■ Exercise instructions
One part of the entries below is wanted: the lines from the one containing "bank account: 3547164075 -> 3547160475" through the one containing "total: 1454.98 -> 1730.93". Write those out exactly and nothing else.

■ Recorded information
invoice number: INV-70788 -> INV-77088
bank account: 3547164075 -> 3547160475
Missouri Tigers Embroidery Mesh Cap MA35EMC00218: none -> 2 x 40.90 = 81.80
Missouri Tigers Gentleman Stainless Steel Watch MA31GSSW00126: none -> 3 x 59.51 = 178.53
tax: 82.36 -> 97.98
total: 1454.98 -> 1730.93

--

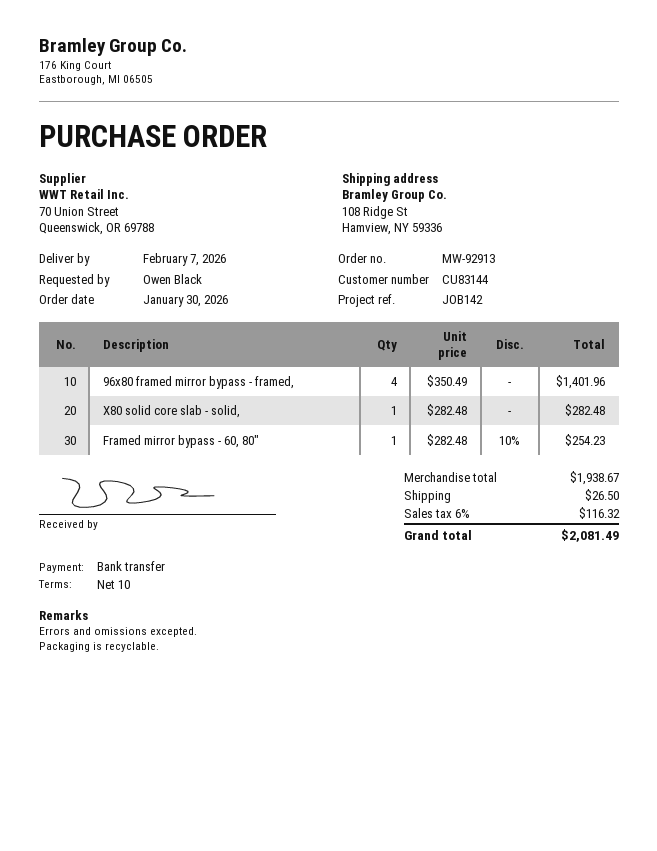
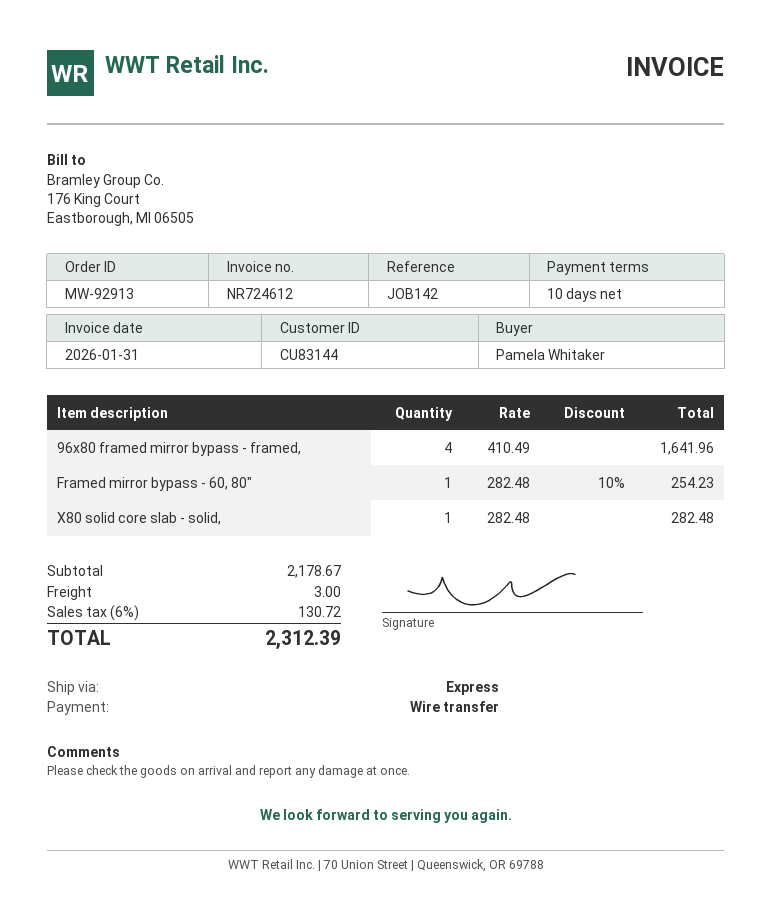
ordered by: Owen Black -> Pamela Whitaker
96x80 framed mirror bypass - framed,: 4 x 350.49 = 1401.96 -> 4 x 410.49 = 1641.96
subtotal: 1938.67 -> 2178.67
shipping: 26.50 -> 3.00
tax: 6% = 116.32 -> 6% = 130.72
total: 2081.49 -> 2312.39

■ Exercise result
bank account: 3547164075 -> 3547160475
Missouri Tigers Embroidery Mesh Cap MA35EMC00218: none -> 2 x 40.90 = 81.80
Missouri Tigers Gentleman Stainless Steel Watch MA31GSSW00126: none -> 3 x 59.51 = 178.53
tax: 82.36 -> 97.98
total: 1454.98 -> 1730.93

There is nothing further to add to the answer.